A matter most participants are looking forward to is presentation by Venezuela’s President Nicolas Maduro of evidence of a United States-backed plot to assassinate him.

“We are going to show the evidence of assassination plots, implicating opposition leaders and US officials,” President Maduro has said.

Venezuela has experienced widespread destabilisation since the death of the iconic President Hugo Chavez last year, with opposition groups reportedly getting financial, technical and moral support from Washington to overthrow President Maduro’s government and undo pro-poor policies implemented over the past 15 years.

The choice of Bolivia to host the commemorative summit could not have been more inspired.

President Morales is Bolivia’s first democratically-elected leader from the indigenous population.
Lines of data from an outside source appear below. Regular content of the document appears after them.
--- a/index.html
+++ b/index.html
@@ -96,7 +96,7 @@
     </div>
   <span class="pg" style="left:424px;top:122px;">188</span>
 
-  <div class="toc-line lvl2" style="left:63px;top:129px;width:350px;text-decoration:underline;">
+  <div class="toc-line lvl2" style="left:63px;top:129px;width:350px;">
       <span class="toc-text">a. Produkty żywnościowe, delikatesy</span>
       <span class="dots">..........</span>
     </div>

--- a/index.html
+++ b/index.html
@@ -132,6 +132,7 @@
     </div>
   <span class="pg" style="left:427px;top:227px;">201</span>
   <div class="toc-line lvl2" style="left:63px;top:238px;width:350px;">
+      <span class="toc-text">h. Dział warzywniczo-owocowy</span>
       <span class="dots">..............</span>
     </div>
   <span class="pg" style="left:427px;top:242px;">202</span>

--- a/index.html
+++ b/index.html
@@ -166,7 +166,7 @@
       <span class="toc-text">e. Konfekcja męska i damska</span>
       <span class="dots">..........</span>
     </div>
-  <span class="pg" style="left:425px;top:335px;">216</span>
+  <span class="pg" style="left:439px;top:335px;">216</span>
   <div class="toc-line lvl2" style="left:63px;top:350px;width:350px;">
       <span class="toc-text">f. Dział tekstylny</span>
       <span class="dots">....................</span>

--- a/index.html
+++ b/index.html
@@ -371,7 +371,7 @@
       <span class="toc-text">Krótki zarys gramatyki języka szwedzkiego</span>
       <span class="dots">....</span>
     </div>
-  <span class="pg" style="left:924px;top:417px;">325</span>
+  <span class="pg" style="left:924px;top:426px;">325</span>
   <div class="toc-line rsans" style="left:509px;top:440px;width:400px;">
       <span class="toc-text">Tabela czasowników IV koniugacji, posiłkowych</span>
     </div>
Morales’ administration has busied itself with poverty eradication, nationalisation and economic empowerment and eroding the influence of the United States and big Western corporations in the local economy and body politic.

President Morales has exacted more taxes from the hydrocarbons sector, has instituted agrarian reforms and boosted literacy.
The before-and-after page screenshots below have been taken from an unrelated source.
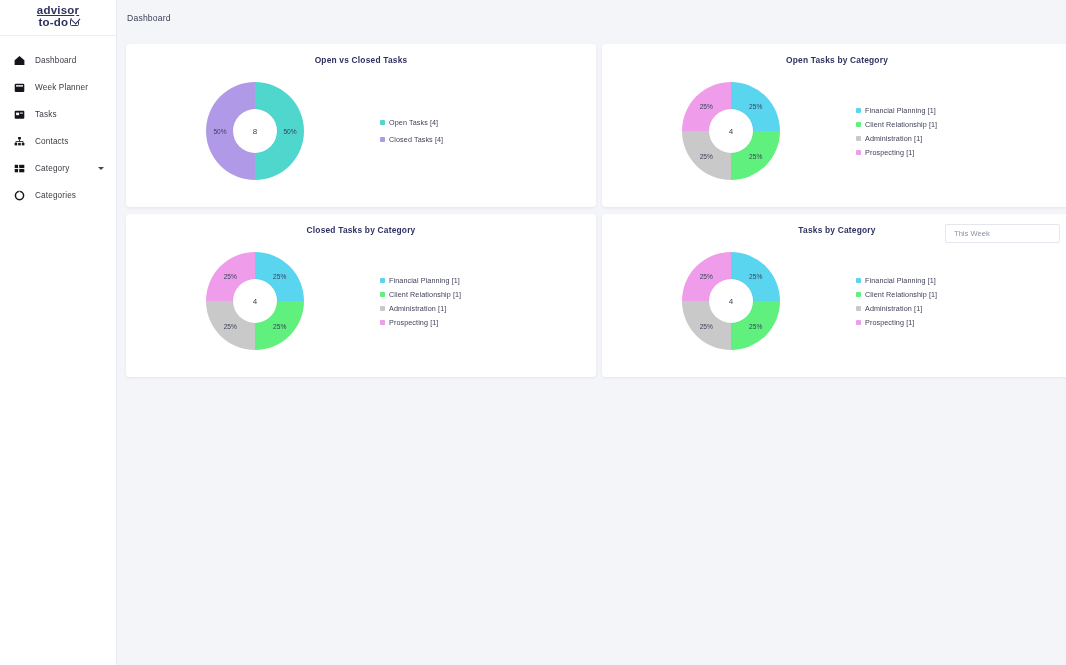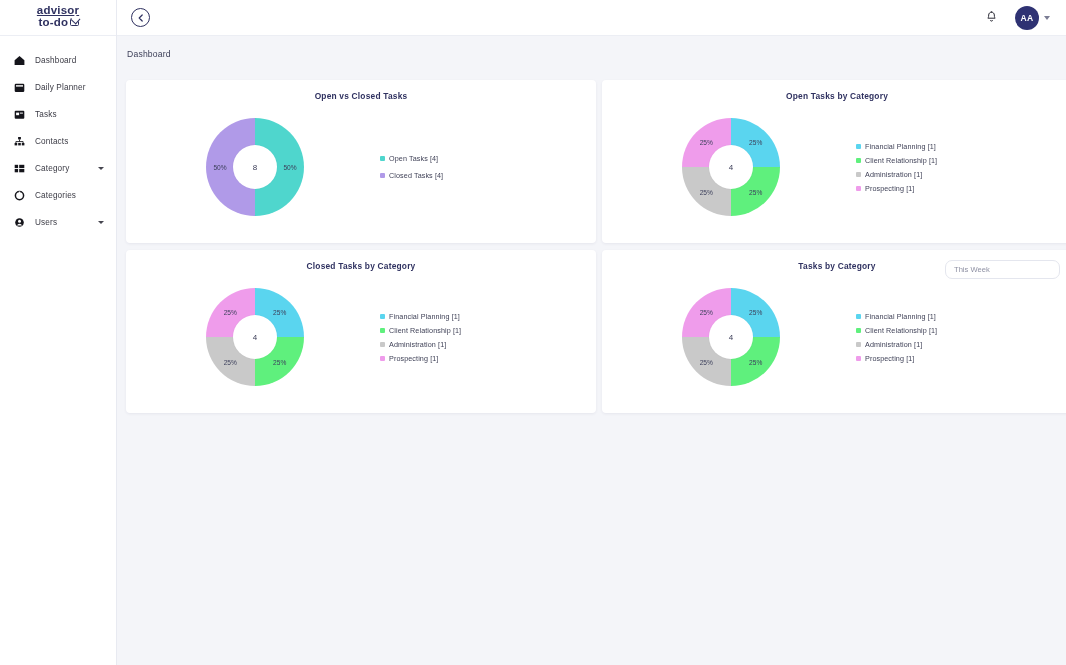--- a/index.html
+++ b/index.html
@@ -280,25 +280,6 @@
 
   <div class="main">
 
-    <header class="topbar">
-      <div class="collapse-btn">
-        <svg width="8" height="8" viewBox="0 0 8 8">
-            <path d="M5.2 1 L2.2 4 L5.2 7" stroke="#2f3160" stroke-width="1.2" fill="none" stroke-linecap="round" stroke-linejoin="round"></path>
-          </svg>
-      </div>
-      <div class="topbar-spacer"></div>
-      <div class="bell">
-        <svg width="11" height="12" viewBox="0 0 11 12">
-          <path d="M5.5 1.2c-1.6 0-2.8 1.2-2.8 2.8 0 2.3-.8 3.2-.8 3.2h7.2s-.8-.9-.8-3.2c0-1.6-1.2-2.8-2.8-2.8z" fill="none" stroke="#2b2b36" stroke-width="1"></path>
-          <path d="M4.5 9.1a1 1 0 0 0 2 0" fill="none" stroke="#2b2b36" stroke-width="1"></path>
-          <circle cx="5.5" cy="1" r=".8" fill="#2b2b36"></circle>
-        </svg>
-      </div>
-      <div class="avatar-wrap">
-        <div class="avatar">AA</div>
-        <span class="avatar-chev"></span>
-      </div>
-    </header>
 
     <div class="breadcrumb-bar">
       <span class="breadcrumb">Dashboard</span>

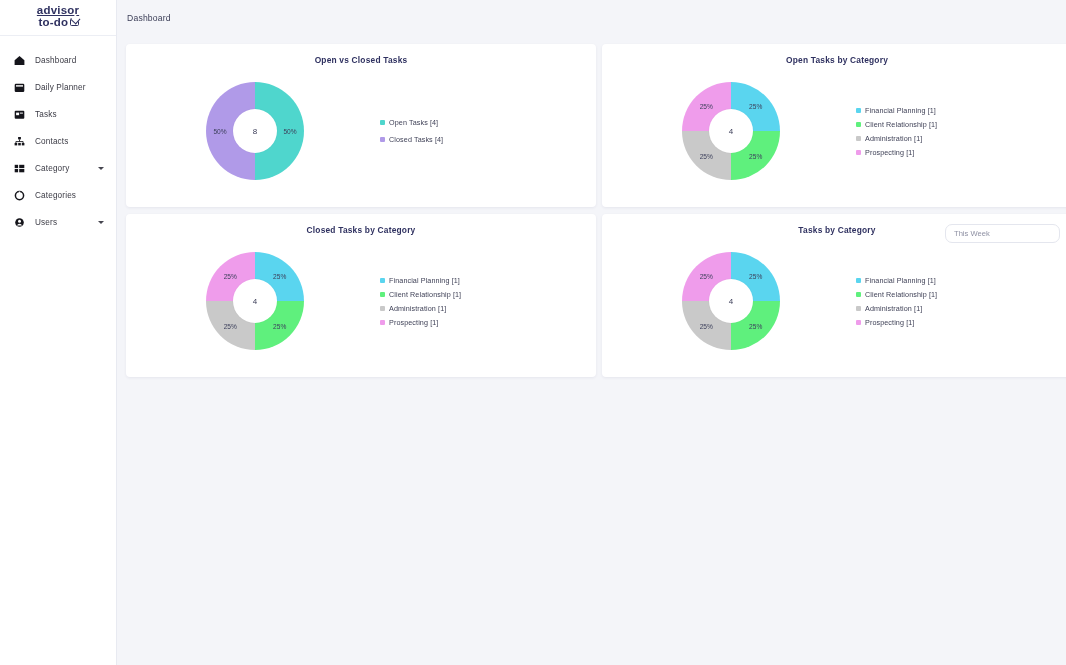--- a/index.html
+++ b/index.html
@@ -219,7 +219,7 @@
               <rect x="2" y="3.2" width="7" height="1.4" fill="#fff"></rect>
             </svg>
           </span>
-          <span class="nav-label">Daily Planner</span>
+          <span class="nav-label">Week Planner</span>
         </div>
         <div class="nav-item">
           <span class="nav-ico">

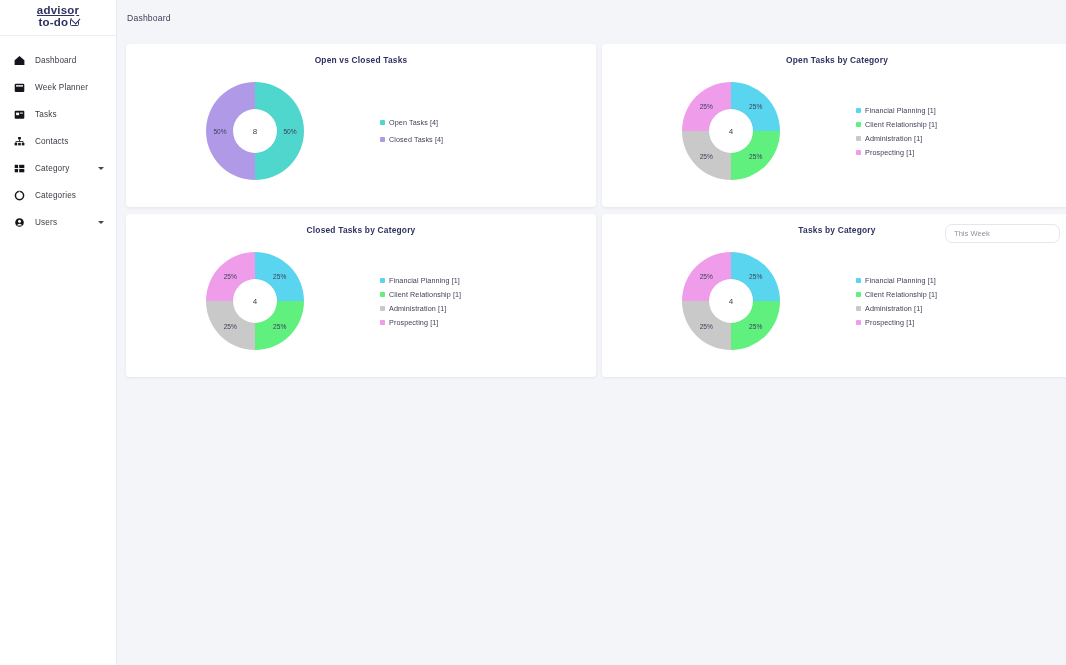--- a/index.html
+++ b/index.html
@@ -263,17 +263,6 @@
             </svg>
           </span>
           <span class="nav-label">Categories</span>
-        </div>
-        <div class="nav-item">
-          <span class="nav-ico">
-            <svg width="11" height="11" viewBox="0 0 11 11">
-              <circle cx="5.5" cy="5.5" r="4.3" fill="#15151b"></circle>
-              <circle cx="5.5" cy="4.2" r="1.5" fill="#fff"></circle>
-              <path d="M3 8.6a2.6 2.6 0 0 1 5 0z" fill="#fff"></path>
-            </svg>
-          </span>
-          <span class="nav-label">Users</span>
-          <span class="nav-chev"></span>
         </div>
       </nav>
   </aside>

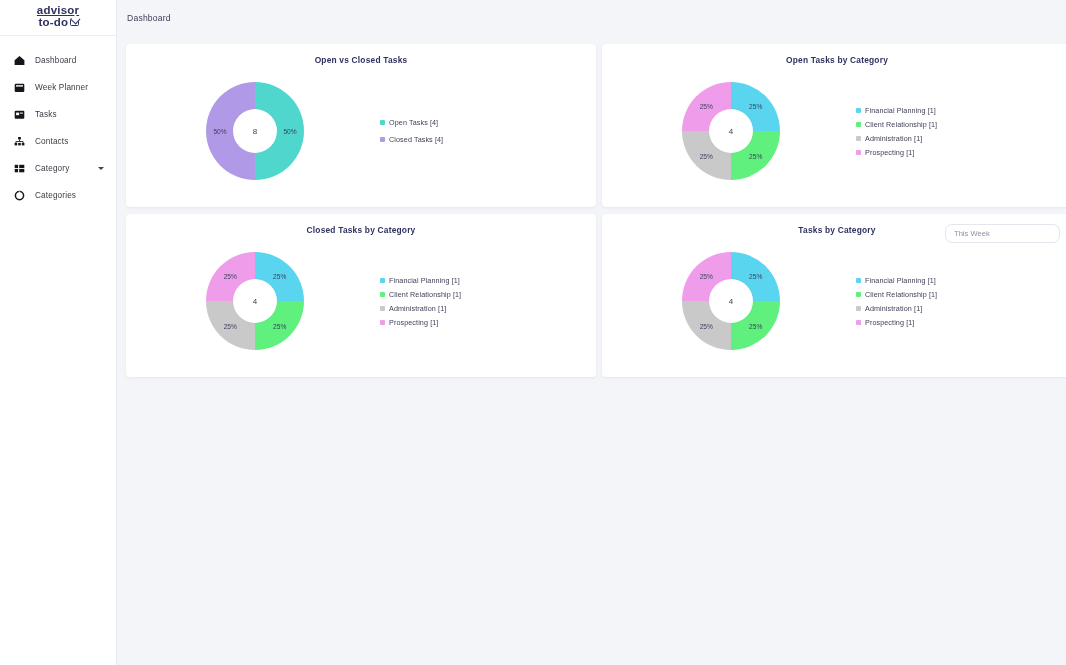--- a/index.html
+++ b/index.html
@@ -146,7 +146,7 @@
     position: absolute; right: 12px; top: 10px;
     width: 115px; height: 19px;
     border: 1px solid #e4e6ee;
-    background: #fff; border-radius: 7px;
+    background: #fff; border-radius: 2px;
     font-size: 7.6px; color: #8e90a3;
     display: flex; align-items: center;
     padding-left: 8px;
Expectations are that he will be re-elected by a landslide in polls later this year.

Bolivia itself is named after Simón Bolívar, who died in 1830 and is considered one of the most influential politicians in Latin America’s history.

Bolívar was a soldier and politician who was instrumental in ending Spain’s colonisation of Venezuela, Colombia, Panama, Ecuador, Peru and Bolivia, playing a central role in the creation of a union called Gran Colombia, which he led from 1819 to his death.

The politics and economics of self-reliance and South-South co-operation are central to the ideology of the G77+China.

At their last meeting at the UN headquarters in the United States in 2013, foreign affairs ministers of the G77+China resolved, among other things, to maintain focus on poverty eradication and food security of their peoples.

“Ministers stressed that poverty eradication is the greatest global challenge facing the world today and an indispensable requirement for sustainable development . . .

“Ministers further stressed that, in order to enable governments of developing countries to effectively eradicate poverty, developing countries must ensure national ownership of their own development agenda, which entails preserving their own policy space backed by a strong political commitment to reduce poverty in line with their national priorities and circumstances.”

They also called for strengthening of the UN system and reform of multilateral lending institutions and the international financial architecture to make them more democratic, and debt restructuring.

“The ministers firmly rejected the imposition of laws and regulations with extraterritorial impact and all other forms of coercive economic measures, including unilateral sanctions against developing countries, and reiterated the urgent need to eliminate them immediately,” their declaration read.

“They emphasised that such actions not only undermine the principles enshrined in the Charter of the United Nations and international law, but also severely threaten the freedom of trade and investment.

‘‘They, therefore, called on the international community neither to recognise these measures nor apply them.”